Next release

Aug 10, 2011 at 2:05 PM

We like the SDS library very much and are using it in a project with great success. However there are a few things that keeps troubeling us, and is critical for the success of our project.

* Memory leak in the version of netcdf used by sds (newer versions of netcdf have this fixed) --> makes it impossible to use large datasets.

* Only possible to define infinite sized dimensions --> result in slow reads as all dimensions are infinite.

* No user interface to chunk size --> results in slow reads in many cases

* No user interface to define chunk cache

In addition there are a few features we would very much like to have if possible:

* support for groups in netcdf

* support for multiple threads reading from same dataset (this is possible with the basic netcdf library)

I hope the first issues will be fixed in the next version of SDS.

So was also wondering if there exists an approximate timeframe on when the next release and what features that will be included?

Aug 11, 2011 at 8:42 AM

Thank you for your interest to our library!

We are planning to publish next SDS release in September. However it is still unknown whether we will succeed in building NetCDF 4.1.3 for Windows or not, since there is no official build for Windows (or at least it is unknown to us). But we already found that new version of NetCDF has no memory leak and therefore do hard efforts to build it.

At any case, next release will allow to set chunk sizes for NetCDF variables. Probably some other capabilities will be presented too, but it now depends on how quick we will move to the next version of NetCDF. We will consider your feature request. 

 

Regards,

Dmitry Voytsekhovskiy.

Aug 11, 2011 at 11:52 AM

jardar: can you please expalin your interest in supporting groups? Do you think groups have any advantage compared to just naming conventions? Up to now I didn't see any meaningful use of that feature.

Aug 12, 2011 at 2:07 PM

Hi Vassilyl

Thanks for the quick response! We are looking forward to the next release.

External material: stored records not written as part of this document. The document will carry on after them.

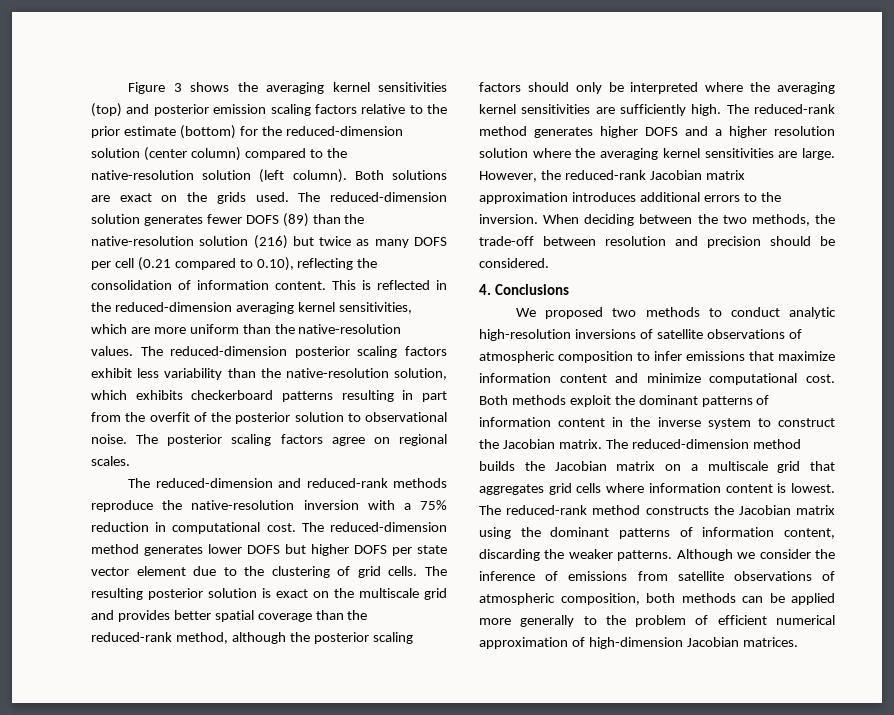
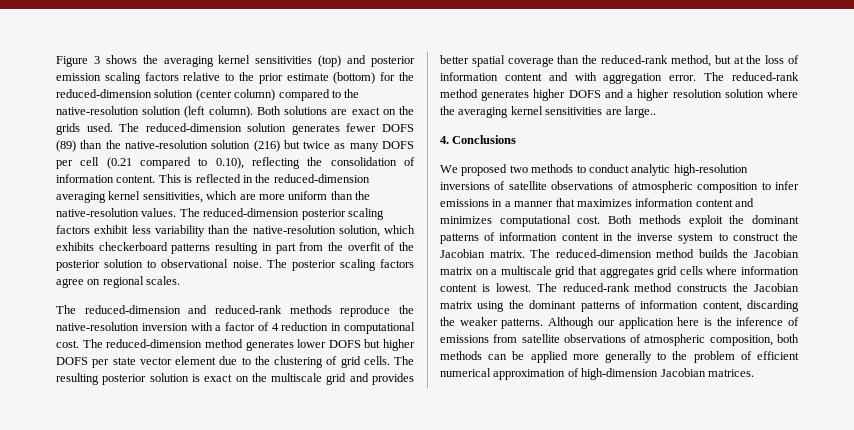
- The reduced-dimension and reduced-rank methods reproduce the native-resolution inversion with a 75% reduction in computational cost.
+ The reduced-dimension and reduced-rank methods reproduce the native-resolution inversion with a factor of 4 reduction in computational cost.
- The resulting posterior solution is exact on the multiscale grid and provides better spatial coverage than the reduced-rank method, although the posterior scaling factors should only be interpreted where the averaging kernel sensitivities are sufficiently high.
+ The resulting posterior solution is exact on the multiscale grid and provides better spatial coverage than the reduced-rank method, but at the loss of information content and with aggregation error.
- The reduced-rank method generates higher DOFS and a higher resolution solution where the averaging kernel sensitivities are large. However, the reduced-rank Jacobian matrix approximation introduces additional errors to the inversion. When deciding between the two methods, the trade-off between resolution and precision should be considered.
+ The reduced-rank method generates higher DOFS and a higher resolution solution where the averaging kernel sensitivities are large..
- We proposed two methods to conduct analytic high-resolution inversions of satellite observations of atmospheric composition to infer emissions that maximize information content and minimize computational cost.
+ We proposed two methods to conduct analytic high-resolution inversions of satellite observations of atmospheric composition to infer emissions in a manner that maximizes information content and minimizes computational cost.
- Although we consider the inference of emissions from satellite observations of atmospheric composition, both methods can be applied more generally to the problem of efficient numerical approximation of high-dimension Jacobian matrices.
+ Although our application here is the inference of emissions from satellite observations of atmospheric composition, both methods can be applied more generally to the problem of efficient numerical approximation of high-dimension Jacobian matrices.

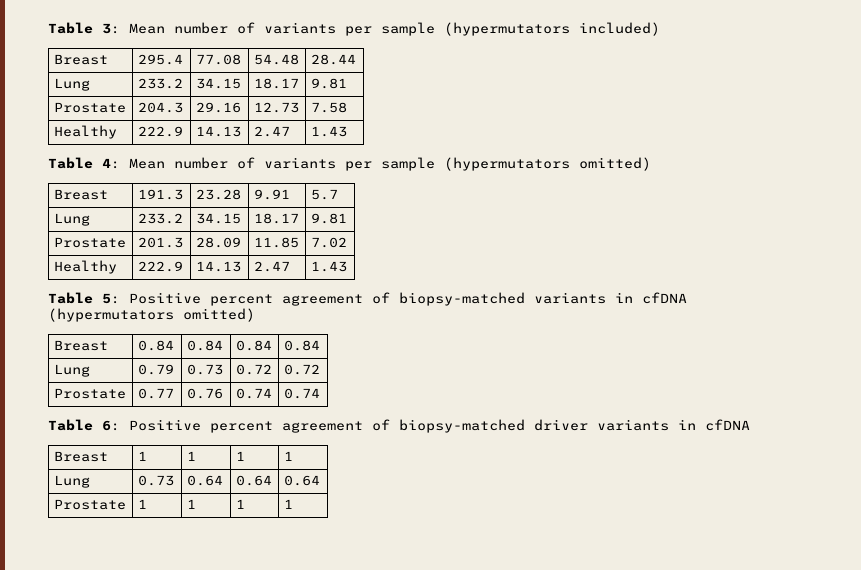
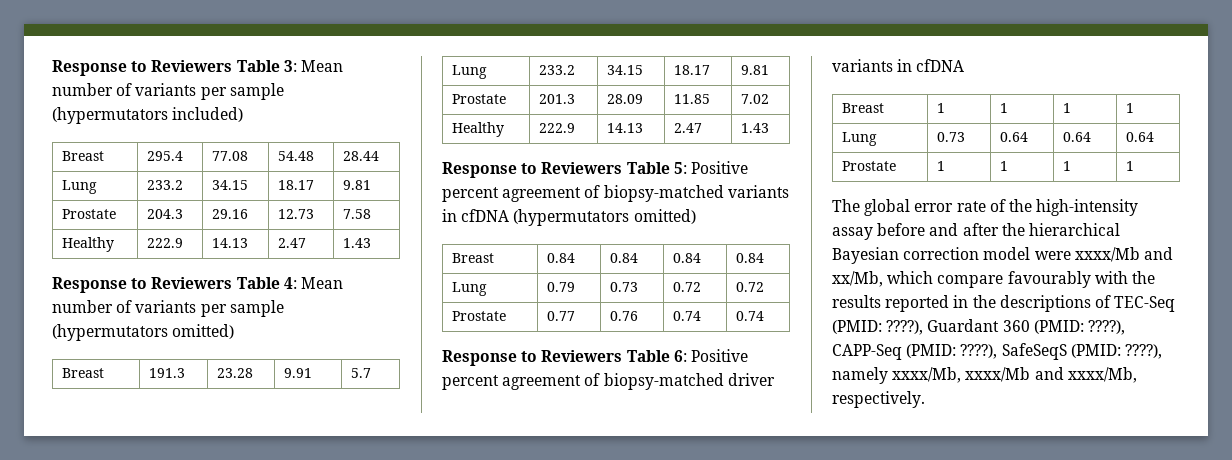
- Table 3: Mean number of variants per sample (hypermutators included)
+ Response to Reviewers Table 3: Mean number of variants per sample (hypermutators included)
- Table 4: Mean number of variants per sample (hypermutators omitted)
+ Response to Reviewers Table 4: Mean number of variants per sample (hypermutators omitted)
- Table 5: Positive percent agreement of biopsy-matched variants in cfDNA (hypermutators omitted)
+ Response to Reviewers Table 5: Positive percent agreement of biopsy-matched variants in cfDNA (hypermutators omitted)
- Table 6: Positive percent agreement of biopsy-matched driver variants in cfDNA
+ Response to Reviewers Table 6: Positive percent agreement of biopsy-matched driver variants in cfDNA
+ The global error rate of the high-intensity assay before and after the hierarchical Bayesian correction model were xxxx/Mb and xx/Mb, which compare favourably with the results reported in the descriptions of TEC-Seq (PMID: ????), Guardant 360 (PMID: ????), CAPP-Seq (PMID: ????), SafeSeqS (PMID: ????), namely xxxx/Mb, xxxx/Mb and xxxx/Mb, respectively.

We use the sds/netcdf to store oceanographic data. We typically have sensors that provide different kinds of data. And as you say everything could be implemented by naming conventions. However this could easily become quite messy, which would not be that problematic if it was only used for internal use. However when sharing the datafiles it makes sense to be able to group data.

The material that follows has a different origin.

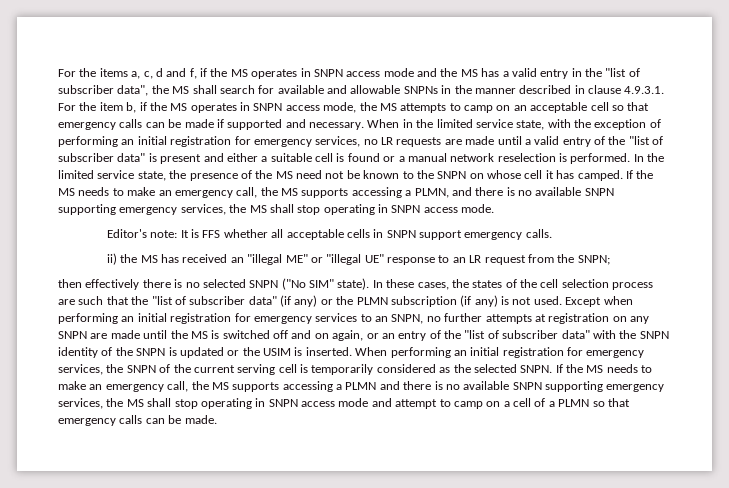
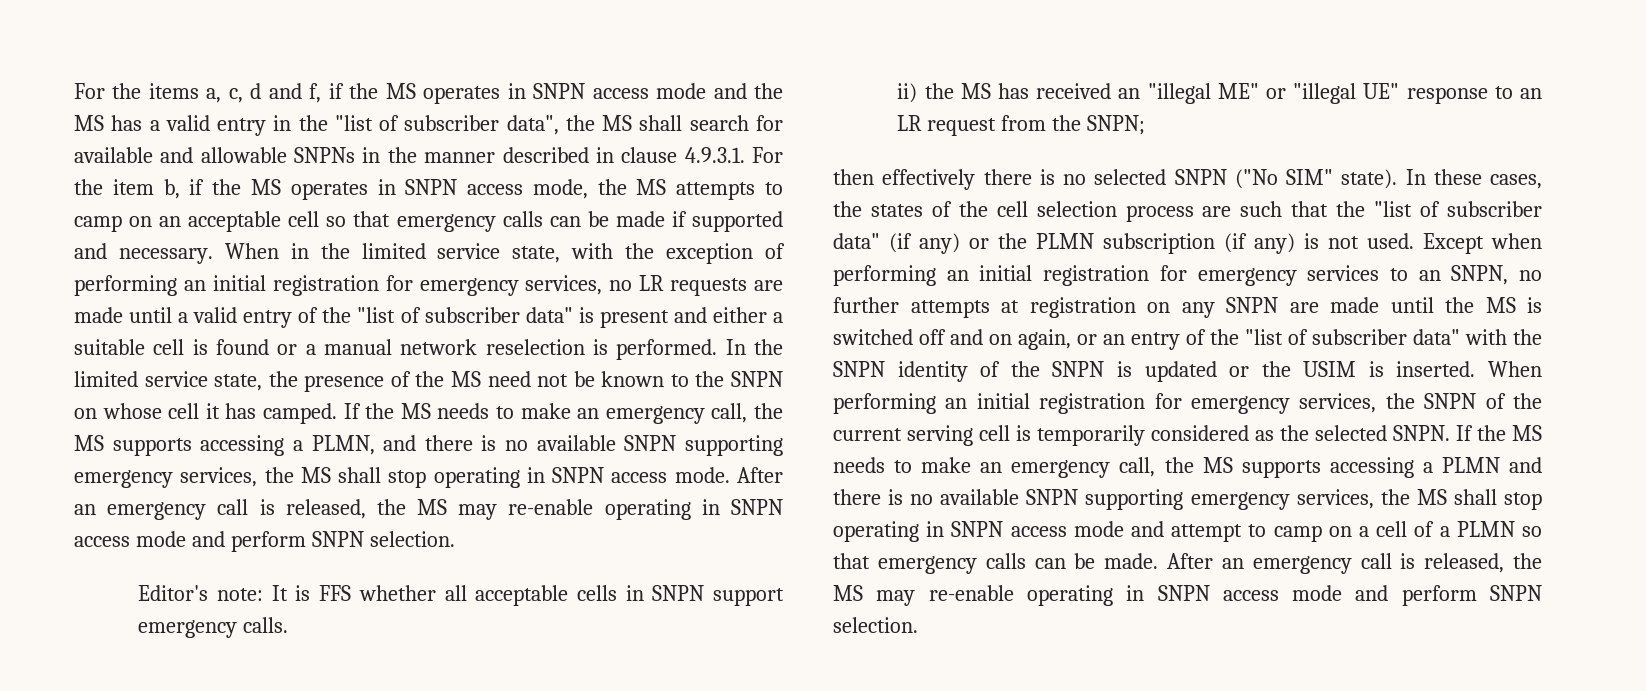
- If the MS needs to make an emergency call, the MS supports accessing a PLMN, and there is no available SNPN supporting emergency services, the MS shall stop operating in SNPN access mode.
+ If the MS needs to make an emergency call, the MS supports accessing a PLMN, and there is no available SNPN supporting emergency services, the MS shall stop operating in SNPN access mode. After an emergency call is released, the MS may re-enable operating in SNPN access mode and perform SNPN selection.
- If the MS needs to make an emergency call, the MS supports accessing a PLMN and there is no available SNPN supporting emergency services, the MS shall stop operating in SNPN access mode and attempt to camp on a cell of a PLMN so that emergency calls can be made.
+ If the MS needs to make an emergency call, the MS supports accessing a PLMN and there is no available SNPN supporting emergency services, the MS shall stop operating in SNPN access mode and attempt to camp on a cell of a PLMN so that emergency calls can be made. After an emergency call is released, the MS may re-enable operating in SNPN access mode and perform SNPN selection.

I have two scenarios for a typical use of groups:

1)

When storing this data we typically have a time coordinate that is used in many of our variables (now we have about 20 variables). However some of the data work on different time bases, in which case it would make sense to have a group for each time base instead of having a lot of different time coordinates.

2)

We also process the data – in which case we store the original data and at the same time want to store the processed data. In this case it would make sense to have a group for the unprocessed and one for the processed data.

In addition to this we also try to comply to the CF convention for data – in which there are naming conventions that are implicitly used to automatically show/display data.

Best regards

Jardar

From: vassilyl [email removed]
Sent: 11. august 2011 12:53
To: jardar@nortek-as.com
Subject: Re: Next release [sds:268537]

From: vassilyl

jardar: can you please expalin your interest in supporting groups? Do you think groups have any advantage compared to just naming conventions? Up to now I didn't see any meaningful use of that feature.

Aug 12, 2011 at 2:07 PM

Hi Dmitry

Thanks for the replay. We are looking forward to the next release.

Best regards

Jardar

From: dvoits [email removed]
Sent: 11. august 2011 09:43
To: jardar@nortek-as.com
Subject: Re: Next release [sds:268537]

From: dvoits

Thank you for your interest to our library!

We are planning to publish next SDS release in September. However it is still unknown whether we will succeed in building NetCDF 4.1.3 for Windows or not, since there is no official build for Windows (or at least it is unknown to us). But we already found that new version of NetCDF has no memory leak and therefore do hard efforts to build it.

At any case, next release will allow to set chunk sizes for NetCDF variables. Probably some other capabilities will be presented too, but it now depends on how quick we will move to the next version of NetCDF. We will consider your feature request.

Regards,

Dmitry Voytsekhovskiy.

Aug 16, 2011 at 9:46 AM

Hi

Another feature request is speedup when appending data. Right now committing our data takes a long time.

What we have is a 3 dimensional variable with only one dimension which needs to be unlimited (time). The other two dimension are known upon creation of the variable.

So from my understanding of netcdf it should be possible to have very high write speeds if we only append data in the time direction. However it seems that sds is not able to utilize this, maybe due to the fact that sds is currently only supporting unlimited dimensions?

Is this something which will be improved in the next version?

Jardar

From: dvoits [email removed]
Sent: 11. august 2011 09:43
To: jardar@nortek-as.com
Subject: Re: Next release [sds:268537]

From: dvoits

Thank you for your interest to our library!

We are planning to publish next SDS release in September. However it is still unknown whether we will succeed in building NetCDF 4.1.3 for Windows or not, since there is no official build for Windows (or at least it is unknown to us). But we already found that new version of NetCDF has no memory leak and therefore do hard efforts to build it.

At any case, next release will allow to set chunk sizes for NetCDF variables. Probably some other capabilities will be presented too, but it now depends on how quick we will move to the next version of NetCDF. We will consider your feature request.

Regards,

Dmitry Voytsekhovskiy.